DATA PROVIDED:
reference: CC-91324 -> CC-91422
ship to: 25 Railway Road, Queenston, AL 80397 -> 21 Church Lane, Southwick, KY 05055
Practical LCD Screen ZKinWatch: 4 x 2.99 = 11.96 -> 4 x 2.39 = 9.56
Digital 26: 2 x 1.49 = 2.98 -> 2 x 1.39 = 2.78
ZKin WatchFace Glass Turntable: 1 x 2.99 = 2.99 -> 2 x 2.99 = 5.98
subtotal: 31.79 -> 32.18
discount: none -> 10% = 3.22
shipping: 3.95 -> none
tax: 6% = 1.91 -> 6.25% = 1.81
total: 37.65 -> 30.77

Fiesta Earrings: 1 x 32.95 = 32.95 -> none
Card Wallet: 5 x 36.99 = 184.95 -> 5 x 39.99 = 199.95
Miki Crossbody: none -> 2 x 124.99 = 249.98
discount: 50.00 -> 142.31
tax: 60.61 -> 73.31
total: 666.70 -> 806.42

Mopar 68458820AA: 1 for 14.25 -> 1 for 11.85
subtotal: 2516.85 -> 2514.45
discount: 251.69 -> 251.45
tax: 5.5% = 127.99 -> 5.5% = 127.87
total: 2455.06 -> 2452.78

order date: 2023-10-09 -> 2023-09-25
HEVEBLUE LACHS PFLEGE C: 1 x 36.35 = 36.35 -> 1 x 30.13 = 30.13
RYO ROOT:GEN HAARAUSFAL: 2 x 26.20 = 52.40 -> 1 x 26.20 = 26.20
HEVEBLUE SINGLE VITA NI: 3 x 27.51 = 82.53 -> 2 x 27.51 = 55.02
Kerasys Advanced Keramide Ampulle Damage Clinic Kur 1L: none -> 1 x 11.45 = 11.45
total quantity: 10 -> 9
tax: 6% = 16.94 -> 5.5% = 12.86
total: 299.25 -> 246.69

WHAT IS BEING ASKED: In the listing above, find the line containing "discount: none -> 10% = 3.22" and the line containing "Kerasys Advanced Keramide". Output them and every line between, exactly, and nothing else.

YOUR RESPONSE:
discount: none -> 10% = 3.22
shipping: 3.95 -> none
tax: 6% = 1.91 -> 6.25% = 1.81
total: 37.65 -> 30.77

Fiesta Earrings: 1 x 32.95 = 32.95 -> none
Card Wallet: 5 x 36.99 = 184.95 -> 5 x 39.99 = 199.95
Miki Crossbody: none -> 2 x 124.99 = 249.98
discount: 50.00 -> 142.31
tax: 60.61 -> 73.31
total: 666.70 -> 806.42

Mopar 68458820AA: 1 for 14.25 -> 1 for 11.85
subtotal: 2516.85 -> 2514.45
discount: 251.69 -> 251.45
tax: 5.5% = 127.99 -> 5.5% = 127.87
total: 2455.06 -> 2452.78

order date: 2023-10-09 -> 2023-09-25
HEVEBLUE LACHS PFLEGE C: 1 x 36.35 = 36.35 -> 1 x 30.13 = 30.13
RYO ROOT:GEN HAARAUSFAL: 2 x 26.20 = 52.40 -> 1 x 26.20 = 26.20
HEVEBLUE SINGLE VITA NI: 3 x 27.51 = 82.53 -> 2 x 27.51 = 55.02
Kerasys Advanced Keramide Ampulle Damage Clinic Kur 1L: none -> 1 x 11.45 = 11.45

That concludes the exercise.